Non è più solo politica la rottura tra Federica Salsi, la consigliera comunale del Movimento 5 stelle di Bologna finita nel mirino di Beppe Grillo per la sua partecipazione a Ballarò, e i suoi colleghi di gruppo.

Durante la seduta del 5 novembre, infatti, gli altri due consiglieri Massimo Bugani e Marco Piazza, che già l’avevano criticata nei giorni scorsi, seppur con toni e modi differenti, si sono alzati dai loro banchi lasciandola sola durante la discussione di un ordine del giorno di solidarietà alla stessa Salsi.

«Ci sono momenti dolorosissimi nella vita – ha spiegato Bugani prima di lasciare il suo posto, seguito dal compagno di gruppo Piazza – in cui si deve osservare il mondo da un diverso punto di vista, pagandone anche magari le conseguenze. Questo per me è uno di quelli». Alla Salsi è arrivata la solidarietà bipartisan di Lega, Sel e Pd.

Bugani ha detto: “Io credo che per me parlino la mia storia, la mia vita e il mio impegno in questi temi anche all’interno del Consiglio comunale, ma ci sono momenti davvero dolorosissimi nella vita, in cui si deve osservare il mondo da un diverso punto di vista, pagandone anche magari le conseguenze. Questo per me è uno di quei momenti”.

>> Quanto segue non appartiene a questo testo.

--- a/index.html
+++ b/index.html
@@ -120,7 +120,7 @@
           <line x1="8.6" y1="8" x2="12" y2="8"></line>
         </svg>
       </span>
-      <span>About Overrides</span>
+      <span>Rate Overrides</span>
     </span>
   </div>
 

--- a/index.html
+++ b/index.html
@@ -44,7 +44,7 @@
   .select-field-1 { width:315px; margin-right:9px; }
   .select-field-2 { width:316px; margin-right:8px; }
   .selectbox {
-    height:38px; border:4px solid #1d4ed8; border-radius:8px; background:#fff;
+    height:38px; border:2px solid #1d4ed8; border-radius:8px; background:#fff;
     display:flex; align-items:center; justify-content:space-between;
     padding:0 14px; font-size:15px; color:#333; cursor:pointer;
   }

Sgimenta per la presa di posizione, la Salsi è passata al contrattacco con determinazione: “Ho ricevuto molta violenza. Il Movimento non è sano se le persone vengono messe fuori o ricevono violenza verbale. Non è questo il modo di sostituirsi alla politica delle ruberie. Siamo un movimento, ma a volte ci comportiamo come una setta”.

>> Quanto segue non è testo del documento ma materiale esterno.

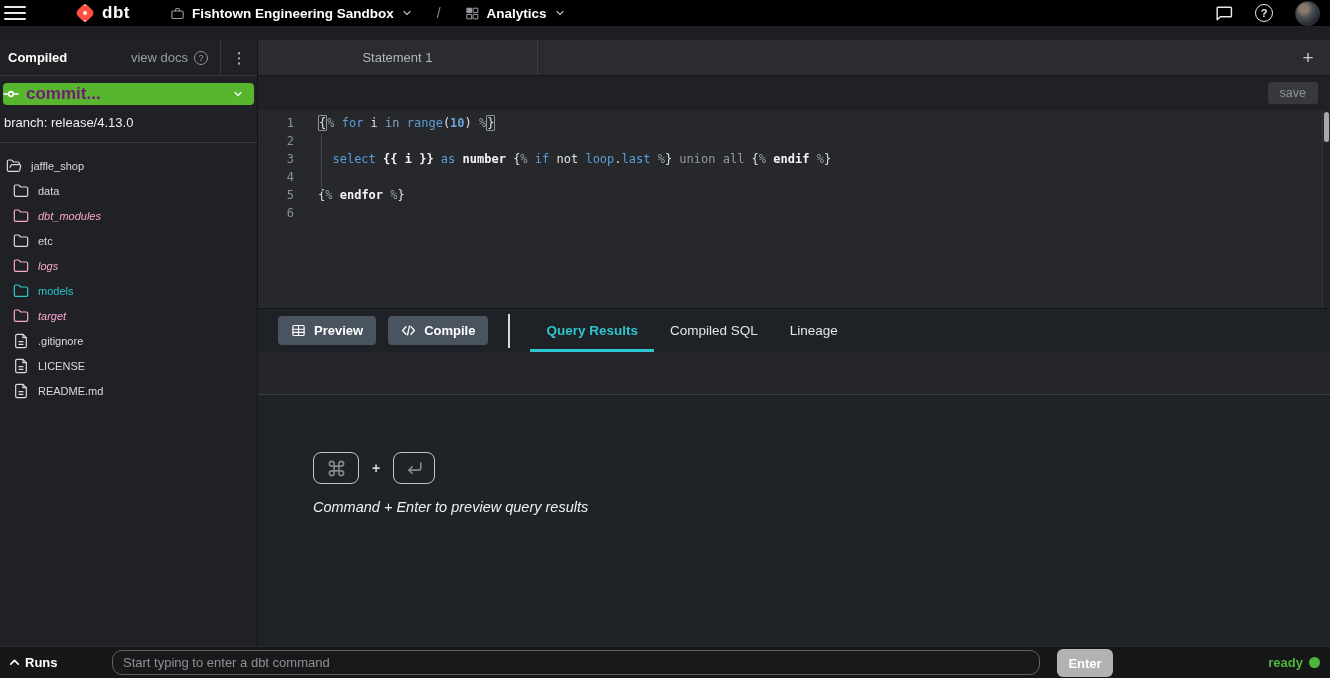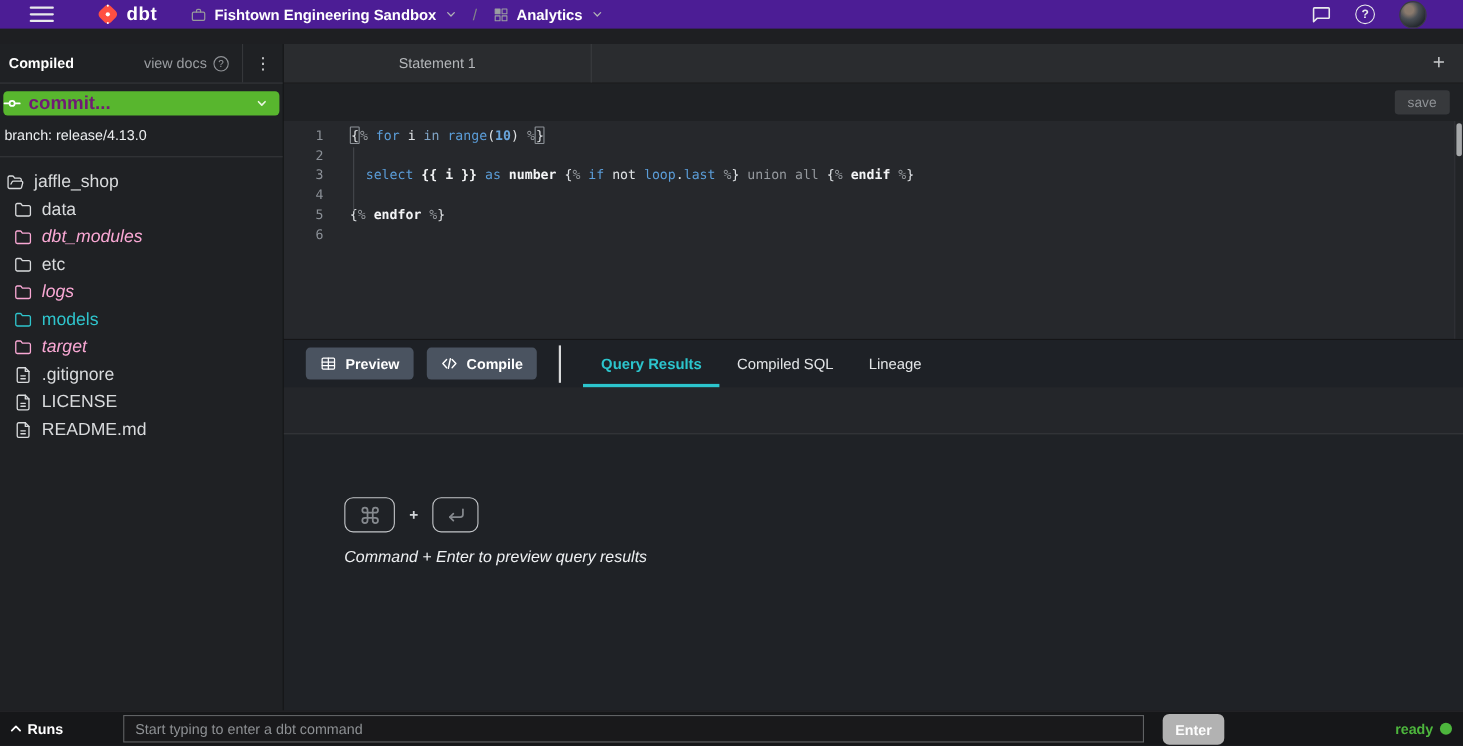--- a/index.html
+++ b/index.html
@@ -7,7 +7,7 @@
   body { font-family:"Liberation Sans", sans-serif; background:#202225; color:#e4e6e8; }
 
   
-  .topbar { height:26px; background:#4c1d95; display:flex; align-items:center; padding:0 25px; position:relative; }
+  .topbar { height:26px; background:#000000; display:flex; align-items:center; padding:0 2px; position:relative;gap:10px; }
   .hamburger { width:22px; height:14px; display:flex; flex-direction:column; justify-content:space-between; cursor:pointer; margin-left:2px; }
   .hamburger span { display:block; height:2px; background:#e8eaec; border-radius:1px; }
   .logo { display:flex; align-items:center; gap:6px; margin-left:38px; }

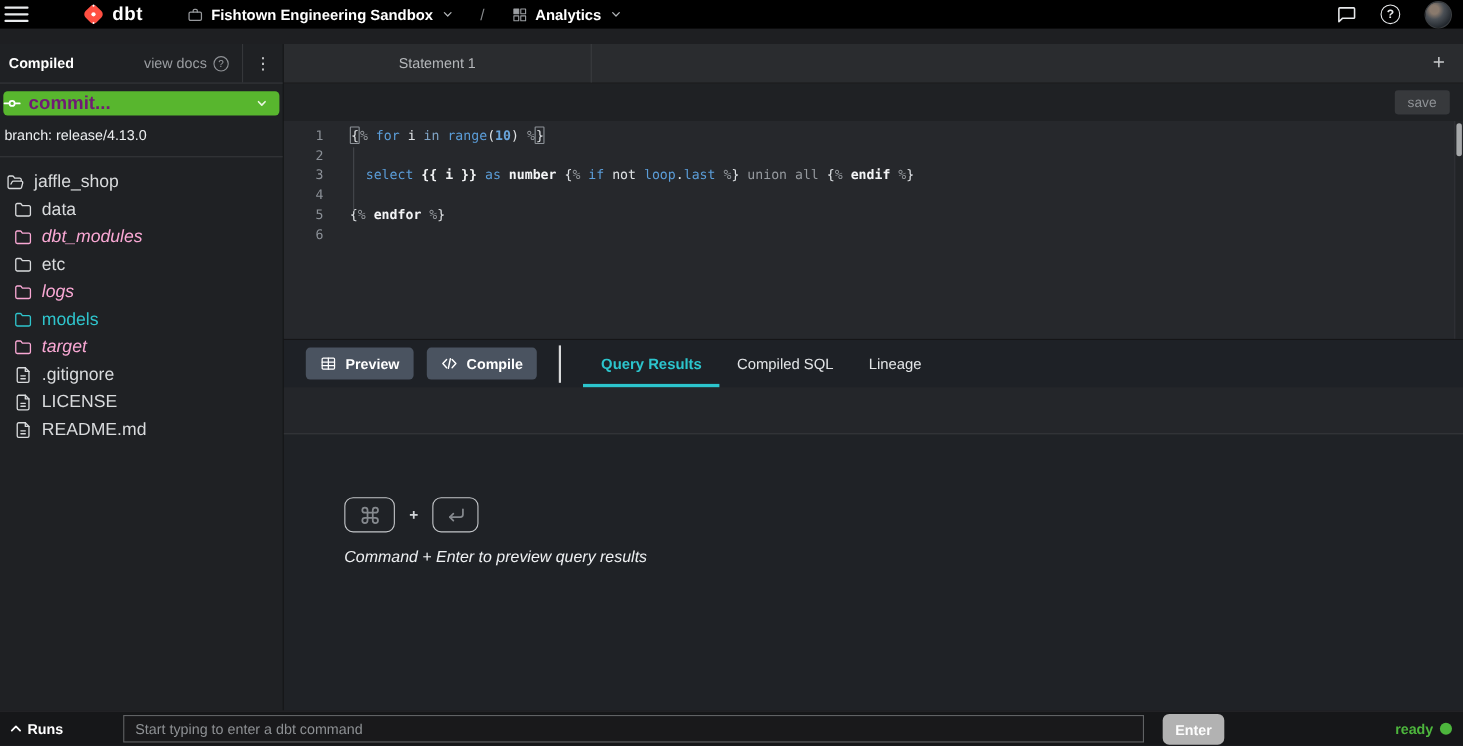--- a/index.html
+++ b/index.html
@@ -40,7 +40,7 @@
   .commit-btn .chev { position:absolute; right:10px; top:5px; }
   .branch { font-size:13px; color:#eceef0; margin-top:10px; padding-left:1px; }
   .tree { padding-top:10px; flex:1; }
-  .tree-row { height:25px; display:flex; align-items:center; gap:9px; font-size:16px; color:#d9dbdd; cursor:pointer; }
+  .tree-row { height:25px; display:flex; align-items:center; gap:9px; font-size:11px; color:#d9dbdd; cursor:pointer; }
   .tree-row.d0 { padding-left:6px; }
   .tree-row.d1 { padding-left:13px; }
   .tree-row.muted-italic { color:#f9a8d4; font-style:italic; }

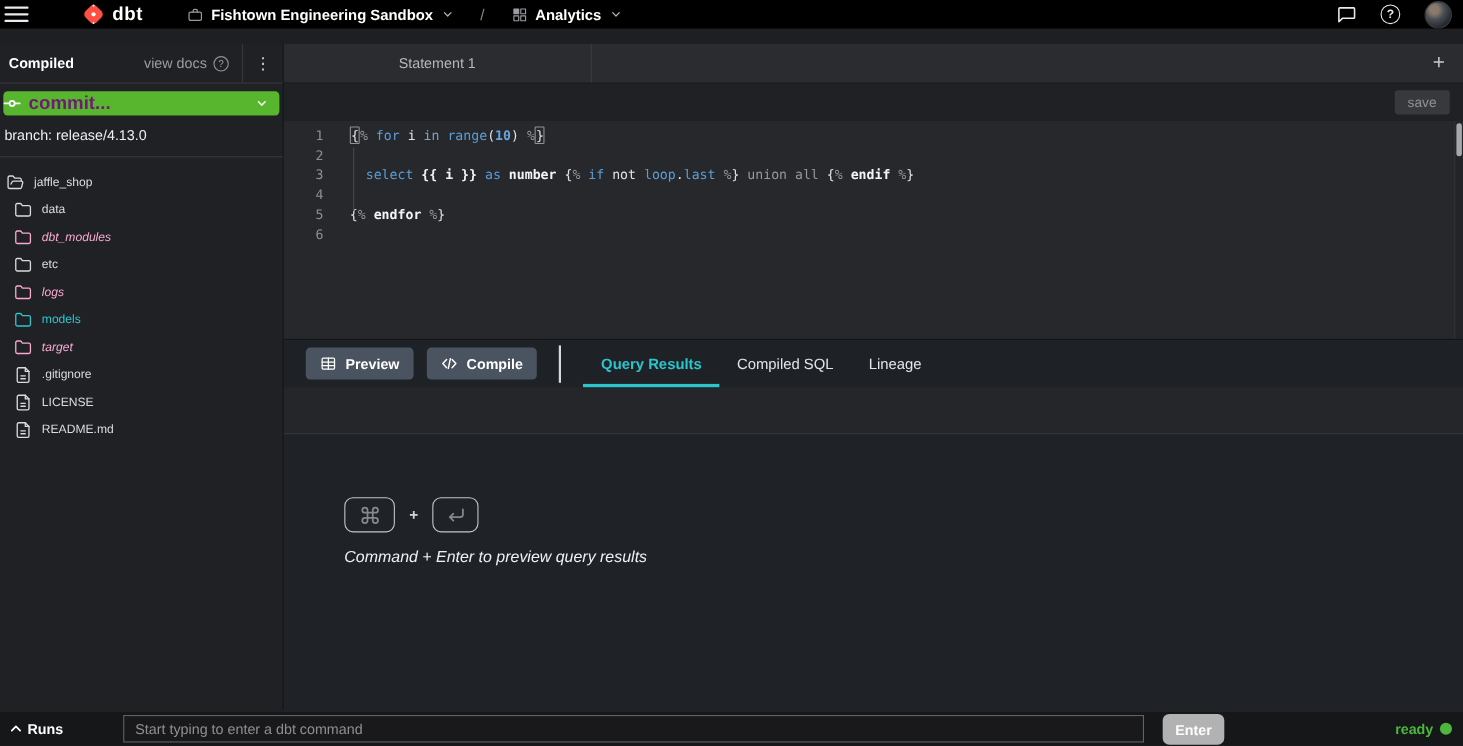--- a/index.html
+++ b/index.html
@@ -94,7 +94,7 @@
   .bottombar { height:32px; background:#161719; position:relative; border-top:1px solid #28292b;padding-left:24px; }
   .runs { position:absolute; left:8px; top:0; bottom:0; display:flex; align-items:center; gap:4px; cursor:pointer; }
   .runs-label { font-size:13px; font-weight:bold; color:#fff; }
-  .cmd-input { position:absolute; left:112px; right:290px; top:3px; height:25px; background:#19191b; border:1px solid #606264; border-radius:0; color:#e8e8e8; font-size:13px; padding:0 10px; font-family:"Liberation Sans", sans-serif; outline:none; }
+  .cmd-input { position:absolute; left:112px; right:290px; top:3px; height:25px; background:#19191b; border:1px solid #606264; border-radius:10px; color:#e8e8e8; font-size:13px; padding:0 10px; font-family:"Liberation Sans", sans-serif; outline:none; }
   .cmd-input::placeholder { color:#8d9093; }
   .enter-btn { position:absolute; left:1057px; top:2px; width:56px; height:28px; background:#b2b2b2; border:none; border-radius:6px; color:#fdfdfd; font-size:13px; font-weight:bold; cursor:pointer; font-family:"Liberation Sans", sans-serif; }
   .ready { position:absolute; right:10px; top:0; bottom:0; display:flex; align-items:center; gap:6px; }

Poi ha puntato il dito contro le imbarazzanti contraddizioni del leader dell’Movimento 5 stelle: “Dovevo chiedere il permesso a Beppe Grillo per andare in tv? È come chiedere al padrone di poter parlare. Ma ha chiesto a qualcuno prima di candidare Antonio Di Pietro alla presidenza della Repubblica. Io mi sento tradita. Grillo, avevi detto che non ci saremmo mai alleati con un partito. Ma qualcuno gli ha chiesto perché?”.

E infine: “No alla lapidazione pubblica. Non sono una star e non voglio fare la showwoman, ma questo movimento non si trasformi in Scientology”.